§ WHAT YOU WILL DO: Take the entries below and print only the lines from the one with "- For MLO, the" through the one with "IGTKSA for (#12980)", exactly as they stand, both ends included.

§ GIVEN DATA:
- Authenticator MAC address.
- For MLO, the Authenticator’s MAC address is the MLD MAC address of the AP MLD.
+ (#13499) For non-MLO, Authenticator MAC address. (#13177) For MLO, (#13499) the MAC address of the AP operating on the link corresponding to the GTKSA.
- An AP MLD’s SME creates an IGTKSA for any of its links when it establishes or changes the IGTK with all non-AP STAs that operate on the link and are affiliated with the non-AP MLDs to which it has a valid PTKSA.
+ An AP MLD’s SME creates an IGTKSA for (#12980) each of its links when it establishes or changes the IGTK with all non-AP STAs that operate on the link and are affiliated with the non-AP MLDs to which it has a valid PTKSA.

==

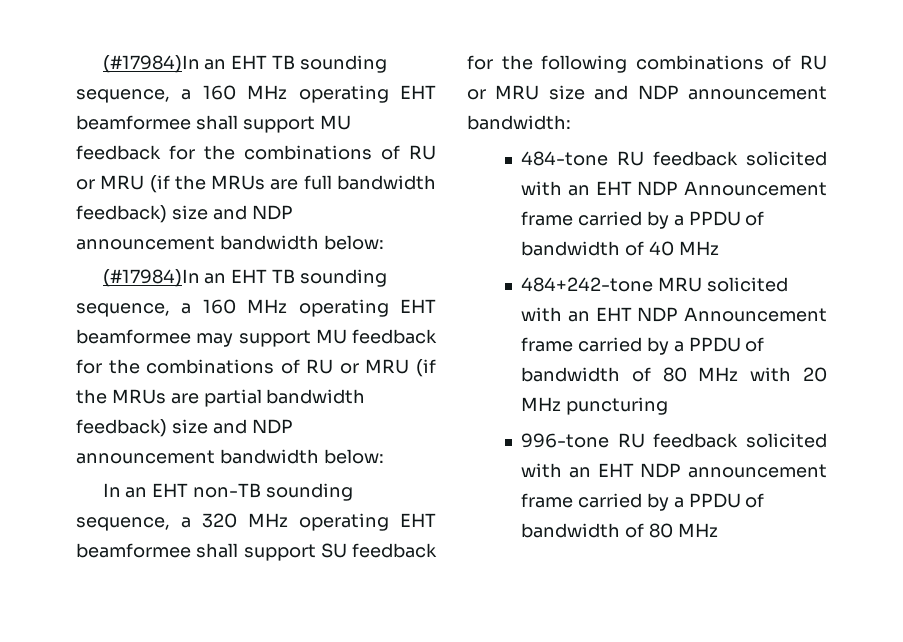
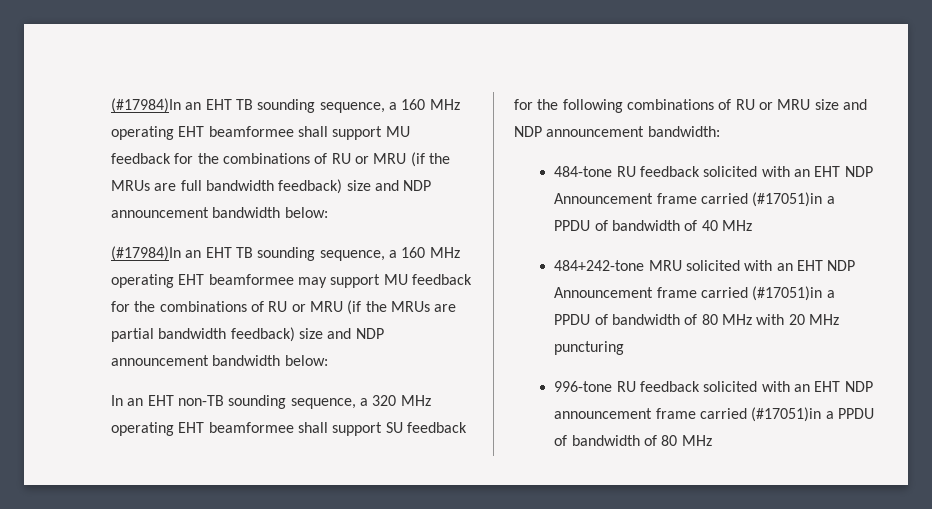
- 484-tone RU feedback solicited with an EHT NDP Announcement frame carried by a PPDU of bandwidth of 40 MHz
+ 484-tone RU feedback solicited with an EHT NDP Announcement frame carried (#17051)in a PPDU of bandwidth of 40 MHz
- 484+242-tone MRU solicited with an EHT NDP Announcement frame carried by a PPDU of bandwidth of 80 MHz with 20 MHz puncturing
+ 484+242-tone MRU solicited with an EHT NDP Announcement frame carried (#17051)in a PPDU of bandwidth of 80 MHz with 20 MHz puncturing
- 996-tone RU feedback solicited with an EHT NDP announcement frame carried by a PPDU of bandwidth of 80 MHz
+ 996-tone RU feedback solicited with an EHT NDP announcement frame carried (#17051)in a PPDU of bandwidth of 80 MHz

§ RESPONSE BOX:
- For MLO, the Authenticator’s MAC address is the MLD MAC address of the AP MLD.
+ (#13499) For non-MLO, Authenticator MAC address. (#13177) For MLO, (#13499) the MAC address of the AP operating on the link corresponding to the GTKSA.
- An AP MLD’s SME creates an IGTKSA for any of its links when it establishes or changes the IGTK with all non-AP STAs that operate on the link and are affiliated with the non-AP MLDs to which it has a valid PTKSA.
+ An AP MLD’s SME creates an IGTKSA for (#12980) each of its links when it establishes or changes the IGTK with all non-AP STAs that operate on the link and are affiliated with the non-AP MLDs to which it has a valid PTKSA.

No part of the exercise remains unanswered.